**EXERCISE:**
Copy out the records that appear below, exactly as each one reads.

**MATERIAL FOR THIS TASK:**
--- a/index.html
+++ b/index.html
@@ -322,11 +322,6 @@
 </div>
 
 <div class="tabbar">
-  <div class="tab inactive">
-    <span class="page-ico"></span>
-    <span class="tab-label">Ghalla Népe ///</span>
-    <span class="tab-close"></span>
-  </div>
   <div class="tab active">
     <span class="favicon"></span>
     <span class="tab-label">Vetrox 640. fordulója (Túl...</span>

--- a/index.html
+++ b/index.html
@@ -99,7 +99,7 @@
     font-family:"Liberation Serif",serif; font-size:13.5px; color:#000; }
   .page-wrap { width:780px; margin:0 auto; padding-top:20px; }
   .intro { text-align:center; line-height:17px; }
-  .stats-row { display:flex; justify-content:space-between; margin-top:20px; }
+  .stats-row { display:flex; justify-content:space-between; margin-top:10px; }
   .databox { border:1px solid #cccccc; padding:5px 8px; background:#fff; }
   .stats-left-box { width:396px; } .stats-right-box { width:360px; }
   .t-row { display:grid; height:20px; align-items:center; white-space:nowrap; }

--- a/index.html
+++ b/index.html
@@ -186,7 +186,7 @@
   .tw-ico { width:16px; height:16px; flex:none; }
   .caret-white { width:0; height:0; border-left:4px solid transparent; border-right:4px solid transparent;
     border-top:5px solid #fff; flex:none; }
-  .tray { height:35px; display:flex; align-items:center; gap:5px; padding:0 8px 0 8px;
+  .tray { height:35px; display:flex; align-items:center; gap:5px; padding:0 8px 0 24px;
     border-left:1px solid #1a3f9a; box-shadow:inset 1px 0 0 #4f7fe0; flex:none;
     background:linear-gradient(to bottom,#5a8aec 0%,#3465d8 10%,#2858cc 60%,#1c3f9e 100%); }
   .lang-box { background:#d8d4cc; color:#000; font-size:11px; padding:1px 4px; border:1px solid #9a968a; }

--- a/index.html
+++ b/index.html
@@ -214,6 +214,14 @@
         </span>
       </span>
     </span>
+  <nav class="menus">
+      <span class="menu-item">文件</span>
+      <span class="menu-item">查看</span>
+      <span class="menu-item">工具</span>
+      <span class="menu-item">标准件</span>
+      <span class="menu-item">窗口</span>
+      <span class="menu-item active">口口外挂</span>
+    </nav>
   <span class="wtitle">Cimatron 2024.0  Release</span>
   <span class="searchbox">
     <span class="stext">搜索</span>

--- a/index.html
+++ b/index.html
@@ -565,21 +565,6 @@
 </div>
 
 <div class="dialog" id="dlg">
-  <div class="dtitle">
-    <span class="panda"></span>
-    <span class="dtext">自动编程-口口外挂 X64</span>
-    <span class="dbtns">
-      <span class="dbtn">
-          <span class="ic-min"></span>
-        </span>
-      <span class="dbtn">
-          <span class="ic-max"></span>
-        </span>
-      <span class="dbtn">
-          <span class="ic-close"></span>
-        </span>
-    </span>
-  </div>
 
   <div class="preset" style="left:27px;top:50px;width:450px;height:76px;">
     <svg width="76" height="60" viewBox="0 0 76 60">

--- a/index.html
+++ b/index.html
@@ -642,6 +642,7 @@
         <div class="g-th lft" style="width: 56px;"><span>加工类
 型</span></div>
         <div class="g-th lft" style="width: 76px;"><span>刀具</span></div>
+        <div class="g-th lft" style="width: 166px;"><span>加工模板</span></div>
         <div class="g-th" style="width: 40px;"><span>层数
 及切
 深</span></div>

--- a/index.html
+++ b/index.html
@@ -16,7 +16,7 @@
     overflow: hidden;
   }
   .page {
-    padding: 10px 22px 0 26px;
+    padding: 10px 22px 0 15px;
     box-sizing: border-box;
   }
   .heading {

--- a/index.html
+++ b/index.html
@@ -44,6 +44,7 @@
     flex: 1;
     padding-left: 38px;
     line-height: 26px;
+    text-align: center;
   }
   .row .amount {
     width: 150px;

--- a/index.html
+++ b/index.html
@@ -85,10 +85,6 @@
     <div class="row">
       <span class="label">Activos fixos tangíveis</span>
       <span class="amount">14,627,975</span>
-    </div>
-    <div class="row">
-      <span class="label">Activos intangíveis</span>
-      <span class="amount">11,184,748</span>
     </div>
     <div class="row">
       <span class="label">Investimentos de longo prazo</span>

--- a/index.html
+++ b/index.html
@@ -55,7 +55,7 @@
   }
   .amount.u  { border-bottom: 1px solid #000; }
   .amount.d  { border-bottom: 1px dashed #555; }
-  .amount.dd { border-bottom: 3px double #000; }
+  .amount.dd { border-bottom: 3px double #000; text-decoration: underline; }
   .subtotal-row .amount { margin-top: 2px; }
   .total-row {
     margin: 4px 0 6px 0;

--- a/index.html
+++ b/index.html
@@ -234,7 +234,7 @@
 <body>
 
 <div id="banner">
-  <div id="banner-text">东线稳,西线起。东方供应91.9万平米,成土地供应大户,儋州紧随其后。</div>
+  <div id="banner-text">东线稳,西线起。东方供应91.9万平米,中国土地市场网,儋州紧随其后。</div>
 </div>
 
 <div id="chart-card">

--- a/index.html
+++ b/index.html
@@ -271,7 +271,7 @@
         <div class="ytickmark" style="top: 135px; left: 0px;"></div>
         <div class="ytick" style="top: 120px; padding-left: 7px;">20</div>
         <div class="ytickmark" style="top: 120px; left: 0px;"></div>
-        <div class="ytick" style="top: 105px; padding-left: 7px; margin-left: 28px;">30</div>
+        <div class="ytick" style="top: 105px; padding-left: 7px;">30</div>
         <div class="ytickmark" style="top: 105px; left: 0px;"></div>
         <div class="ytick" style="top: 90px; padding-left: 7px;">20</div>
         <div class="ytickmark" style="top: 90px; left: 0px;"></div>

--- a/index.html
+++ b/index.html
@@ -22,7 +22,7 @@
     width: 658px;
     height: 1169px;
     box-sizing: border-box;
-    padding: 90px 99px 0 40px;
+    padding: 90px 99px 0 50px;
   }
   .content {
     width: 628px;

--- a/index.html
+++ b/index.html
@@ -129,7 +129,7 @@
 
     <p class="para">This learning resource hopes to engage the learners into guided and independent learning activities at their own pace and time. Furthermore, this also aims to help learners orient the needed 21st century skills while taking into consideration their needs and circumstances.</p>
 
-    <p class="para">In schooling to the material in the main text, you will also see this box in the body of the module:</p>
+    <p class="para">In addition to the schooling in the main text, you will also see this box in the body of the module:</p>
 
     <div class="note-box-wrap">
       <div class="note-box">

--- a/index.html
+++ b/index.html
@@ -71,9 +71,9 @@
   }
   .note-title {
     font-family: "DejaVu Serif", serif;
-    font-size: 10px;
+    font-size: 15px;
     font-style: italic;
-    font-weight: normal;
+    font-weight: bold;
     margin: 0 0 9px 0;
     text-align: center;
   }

**WRITTEN ANSWER:**
--- a/index.html
+++ b/index.html
@@ -322,11 +322,6 @@
 </div>
 
 <div class="tabbar">
-  <div class="tab inactive">
-    <span class="page-ico"></span>
-    <span class="tab-label">Ghalla Népe ///</span>
-    <span class="tab-close"></span>
-  </div>
   <div class="tab active">
     <span class="favicon"></span>
     <span class="tab-label">Vetrox 640. fordulója (Túl...</span>

--- a/index.html
+++ b/index.html
@@ -99,7 +99,7 @@
     font-family:"Liberation Serif",serif; font-size:13.5px; color:#000; }
   .page-wrap { width:780px; margin:0 auto; padding-top:20px; }
   .intro { text-align:center; line-height:17px; }
-  .stats-row { display:flex; justify-content:space-between; margin-top:20px; }
+  .stats-row { display:flex; justify-content:space-between; margin-top:10px; }
   .databox { border:1px solid #cccccc; padding:5px 8px; background:#fff; }
   .stats-left-box { width:396px; } .stats-right-box { width:360px; }
   .t-row { display:grid; height:20px; align-items:center; white-space:nowrap; }

--- a/index.html
+++ b/index.html
@@ -186,7 +186,7 @@
   .tw-ico { width:16px; height:16px; flex:none; }
   .caret-white { width:0; height:0; border-left:4px solid transparent; border-right:4px solid transparent;
     border-top:5px solid #fff; flex:none; }
-  .tray { height:35px; display:flex; align-items:center; gap:5px; padding:0 8px 0 8px;
+  .tray { height:35px; display:flex; align-items:center; gap:5px; padding:0 8px 0 24px;
     border-left:1px solid #1a3f9a; box-shadow:inset 1px 0 0 #4f7fe0; flex:none;
     background:linear-gradient(to bottom,#5a8aec 0%,#3465d8 10%,#2858cc 60%,#1c3f9e 100%); }
   .lang-box { background:#d8d4cc; color:#000; font-size:11px; padding:1px 4px; border:1px solid #9a968a; }

--- a/index.html
+++ b/index.html
@@ -214,6 +214,14 @@
         </span>
       </span>
     </span>
+  <nav class="menus">
+      <span class="menu-item">文件</span>
+      <span class="menu-item">查看</span>
+      <span class="menu-item">工具</span>
+      <span class="menu-item">标准件</span>
+      <span class="menu-item">窗口</span>
+      <span class="menu-item active">口口外挂</span>
+    </nav>
   <span class="wtitle">Cimatron 2024.0  Release</span>
   <span class="searchbox">
     <span class="stext">搜索</span>

--- a/index.html
+++ b/index.html
@@ -565,21 +565,6 @@
 </div>
 
 <div class="dialog" id="dlg">
-  <div class="dtitle">
-    <span class="panda"></span>
-    <span class="dtext">自动编程-口口外挂 X64</span>
-    <span class="dbtns">
-      <span class="dbtn">
-          <span class="ic-min"></span>
-        </span>
-      <span class="dbtn">
-          <span class="ic-max"></span>
-        </span>
-      <span class="dbtn">
-          <span class="ic-close"></span>
-        </span>
-    </span>
-  </div>
 
   <div class="preset" style="left:27px;top:50px;width:450px;height:76px;">
     <svg width="76" height="60" viewBox="0 0 76 60">

--- a/index.html
+++ b/index.html
@@ -642,6 +642,7 @@
         <div class="g-th lft" style="width: 56px;"><span>加工类
 型</span></div>
         <div class="g-th lft" style="width: 76px;"><span>刀具</span></div>
+        <div class="g-th lft" style="width: 166px;"><span>加工模板</span></div>
         <div class="g-th" style="width: 40px;"><span>层数
 及切
 深</span></div>

--- a/index.html
+++ b/index.html
@@ -16,7 +16,7 @@
     overflow: hidden;
   }
   .page {
-    padding: 10px 22px 0 26px;
+    padding: 10px 22px 0 15px;
     box-sizing: border-box;
   }
   .heading {

--- a/index.html
+++ b/index.html
@@ -44,6 +44,7 @@
     flex: 1;
     padding-left: 38px;
     line-height: 26px;
+    text-align: center;
   }
   .row .amount {
     width: 150px;

--- a/index.html
+++ b/index.html
@@ -85,10 +85,6 @@
     <div class="row">
       <span class="label">Activos fixos tangíveis</span>
       <span class="amount">14,627,975</span>
-    </div>
-    <div class="row">
-      <span class="label">Activos intangíveis</span>
-      <span class="amount">11,184,748</span>
     </div>
     <div class="row">
       <span class="label">Investimentos de longo prazo</span>

--- a/index.html
+++ b/index.html
@@ -55,7 +55,7 @@
   }
   .amount.u  { border-bottom: 1px solid #000; }
   .amount.d  { border-bottom: 1px dashed #555; }
-  .amount.dd { border-bottom: 3px double #000; }
+  .amount.dd { border-bottom: 3px double #000; text-decoration: underline; }
   .subtotal-row .amount { margin-top: 2px; }
   .total-row {
     margin: 4px 0 6px 0;

--- a/index.html
+++ b/index.html
@@ -234,7 +234,7 @@
 <body>
 
 <div id="banner">
-  <div id="banner-text">东线稳,西线起。东方供应91.9万平米,成土地供应大户,儋州紧随其后。</div>
+  <div id="banner-text">东线稳,西线起。东方供应91.9万平米,中国土地市场网,儋州紧随其后。</div>
 </div>
 
 <div id="chart-card">

--- a/index.html
+++ b/index.html
@@ -271,7 +271,7 @@
         <div class="ytickmark" style="top: 135px; left: 0px;"></div>
         <div class="ytick" style="top: 120px; padding-left: 7px;">20</div>
         <div class="ytickmark" style="top: 120px; left: 0px;"></div>
-        <div class="ytick" style="top: 105px; padding-left: 7px; margin-left: 28px;">30</div>
+        <div class="ytick" style="top: 105px; padding-left: 7px;">30</div>
         <div class="ytickmark" style="top: 105px; left: 0px;"></div>
         <div class="ytick" style="top: 90px; padding-left: 7px;">20</div>
         <div class="ytickmark" style="top: 90px; left: 0px;"></div>

--- a/index.html
+++ b/index.html
@@ -22,7 +22,7 @@
     width: 658px;
     height: 1169px;
     box-sizing: border-box;
-    padding: 90px 99px 0 40px;
+    padding: 90px 99px 0 50px;
   }
   .content {
     width: 628px;

--- a/index.html
+++ b/index.html
@@ -129,7 +129,7 @@
 
     <p class="para">This learning resource hopes to engage the learners into guided and independent learning activities at their own pace and time. Furthermore, this also aims to help learners orient the needed 21st century skills while taking into consideration their needs and circumstances.</p>
 
-    <p class="para">In schooling to the material in the main text, you will also see this box in the body of the module:</p>
+    <p class="para">In addition to the schooling in the main text, you will also see this box in the body of the module:</p>
 
     <div class="note-box-wrap">
       <div class="note-box">

--- a/index.html
+++ b/index.html
@@ -71,9 +71,9 @@
   }
   .note-title {
     font-family: "DejaVu Serif", serif;
-    font-size: 10px;
+    font-size: 15px;
     font-style: italic;
-    font-weight: normal;
+    font-weight: bold;
     margin: 0 0 9px 0;
     text-align: center;
   }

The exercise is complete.